Emory University is inviting breast cancer survivors, caregivers and other advocates to sign up Monday for a virtual forum from 6 to 8 p.m. Tuesday. Participants have the opportunity to share personal experiences with researchers to better understand people’s health journeys.
Interested participants must reside in a Georgia county and register for the event before the end of the day Monday at connectingthebridge.com.
Emory University researcher Lauren McCullough said the team identified more pronounced racial disparities among those who died of breast cancer in Fulton, Henry, Putnam and Chatham counties.
While disparities between Black and white patients exist throughout Georgia, those counties are particularly bad when it comes to differences in breast cancer mortality, McCullough said, noting that having private health insurance or a high income doesn’t make as much difference as social and structural experiences.
“Those can include, you know, discrimination and racism,” she said. “It can include things that are further down the pipeline in terms of employer support for women, social support factors, long-term adherence to their treatments and therapies.”
Tuesday is also World Hypertension Day, and heart health advocates seek to reduce these disparities by teaching others how to improve heart health through preventative action.
Stephanie Johnson with the American Medical Association said the prevalence of high blood pressure among Black women is nearly 40% higher than that of white women, which creates an even greater risk for heart disease in their lifetime.
She says Black women should pay attention to heart health while young.
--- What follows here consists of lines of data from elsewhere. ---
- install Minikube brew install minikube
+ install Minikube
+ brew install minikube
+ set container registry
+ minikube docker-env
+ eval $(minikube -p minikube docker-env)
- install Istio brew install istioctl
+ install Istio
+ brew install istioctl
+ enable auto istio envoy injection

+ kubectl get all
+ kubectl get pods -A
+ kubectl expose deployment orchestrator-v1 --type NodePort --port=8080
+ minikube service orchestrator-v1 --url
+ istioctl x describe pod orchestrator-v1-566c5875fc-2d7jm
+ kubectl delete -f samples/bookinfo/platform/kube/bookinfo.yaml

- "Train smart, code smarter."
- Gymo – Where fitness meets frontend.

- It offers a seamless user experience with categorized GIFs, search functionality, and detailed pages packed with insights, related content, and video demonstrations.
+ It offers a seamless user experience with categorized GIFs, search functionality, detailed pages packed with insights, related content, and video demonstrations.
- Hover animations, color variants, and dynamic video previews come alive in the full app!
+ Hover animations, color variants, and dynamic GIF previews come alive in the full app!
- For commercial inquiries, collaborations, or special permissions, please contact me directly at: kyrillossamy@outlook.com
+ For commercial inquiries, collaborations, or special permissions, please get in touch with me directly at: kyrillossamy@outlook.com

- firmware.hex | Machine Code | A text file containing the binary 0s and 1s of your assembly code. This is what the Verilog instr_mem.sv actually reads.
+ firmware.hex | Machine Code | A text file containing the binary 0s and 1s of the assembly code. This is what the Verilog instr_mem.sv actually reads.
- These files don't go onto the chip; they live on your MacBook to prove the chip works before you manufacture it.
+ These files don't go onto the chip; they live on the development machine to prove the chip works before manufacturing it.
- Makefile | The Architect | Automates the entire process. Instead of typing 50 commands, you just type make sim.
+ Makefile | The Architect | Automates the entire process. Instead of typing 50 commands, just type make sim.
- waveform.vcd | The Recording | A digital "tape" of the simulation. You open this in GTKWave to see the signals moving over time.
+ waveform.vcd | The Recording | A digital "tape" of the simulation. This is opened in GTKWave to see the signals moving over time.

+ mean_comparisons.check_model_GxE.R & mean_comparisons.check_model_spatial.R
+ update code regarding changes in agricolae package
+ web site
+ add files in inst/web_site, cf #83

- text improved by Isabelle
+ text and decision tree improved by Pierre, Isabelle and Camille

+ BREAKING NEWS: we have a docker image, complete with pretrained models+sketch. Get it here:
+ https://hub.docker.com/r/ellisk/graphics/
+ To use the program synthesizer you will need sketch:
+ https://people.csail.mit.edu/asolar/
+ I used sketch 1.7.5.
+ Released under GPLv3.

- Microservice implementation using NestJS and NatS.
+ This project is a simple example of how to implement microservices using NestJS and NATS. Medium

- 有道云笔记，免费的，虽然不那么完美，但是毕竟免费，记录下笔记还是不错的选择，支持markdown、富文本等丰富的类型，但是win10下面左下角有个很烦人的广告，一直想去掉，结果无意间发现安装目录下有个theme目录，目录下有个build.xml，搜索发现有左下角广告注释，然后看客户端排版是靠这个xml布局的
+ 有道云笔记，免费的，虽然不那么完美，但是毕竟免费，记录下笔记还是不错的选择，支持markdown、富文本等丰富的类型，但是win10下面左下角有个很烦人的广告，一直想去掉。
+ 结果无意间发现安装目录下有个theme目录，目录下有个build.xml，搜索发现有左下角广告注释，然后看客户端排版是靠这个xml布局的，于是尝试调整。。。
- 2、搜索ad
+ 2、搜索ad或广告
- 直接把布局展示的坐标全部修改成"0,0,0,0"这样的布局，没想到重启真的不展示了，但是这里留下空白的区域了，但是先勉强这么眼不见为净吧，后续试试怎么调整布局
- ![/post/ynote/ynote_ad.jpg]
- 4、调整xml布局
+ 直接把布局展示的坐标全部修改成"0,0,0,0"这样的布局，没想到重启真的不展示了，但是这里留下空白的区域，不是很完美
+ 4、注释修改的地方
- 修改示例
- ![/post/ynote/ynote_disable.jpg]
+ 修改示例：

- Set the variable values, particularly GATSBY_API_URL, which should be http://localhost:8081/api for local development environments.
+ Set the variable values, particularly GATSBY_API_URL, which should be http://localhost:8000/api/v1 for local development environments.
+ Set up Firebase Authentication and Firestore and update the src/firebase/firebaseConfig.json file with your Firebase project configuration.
"There are ways you can proactively take steps like changing your diet, making sure you take time out for exercise, make sure you're taking time to release the pressure through meditation, through dance, whatever your body enjoys to get moving."
The Release the Pressure Coalition includes the American Medical Association, AMA Foundation, American Heart Association, Association of Black Cardiologists, National Medical Association and Minority Health Institute.
Their “We Derby with Heart” campaign celebrates self-care as a key priority when it comes to protecting women’s hearts.
"That is what this is all about," Johnson said. "So do it. Do it now for the longevity so you can be around to be a mom and not end up in the maternal health crisis that we're also seeing among Black women. Because if you go into a pregnancy with all of this other stuff, what do you think is going to happen on the other side?"
Heart disease is currently the leading cause of death in the United States, contributing to many other health issues, such as a healthy pregnancy. In Georgia, Black women are nearly three times more likely to die during childbirth than white women.
Georgia consistently ranks among the worst 10 states for the number of mothers who die during childbirth. But experts and advocates agree, many of the deaths could have been avoided. According to the Department of Public Health, 70% of Georgia’s maternal deaths from 2012 to 2016 were preventable.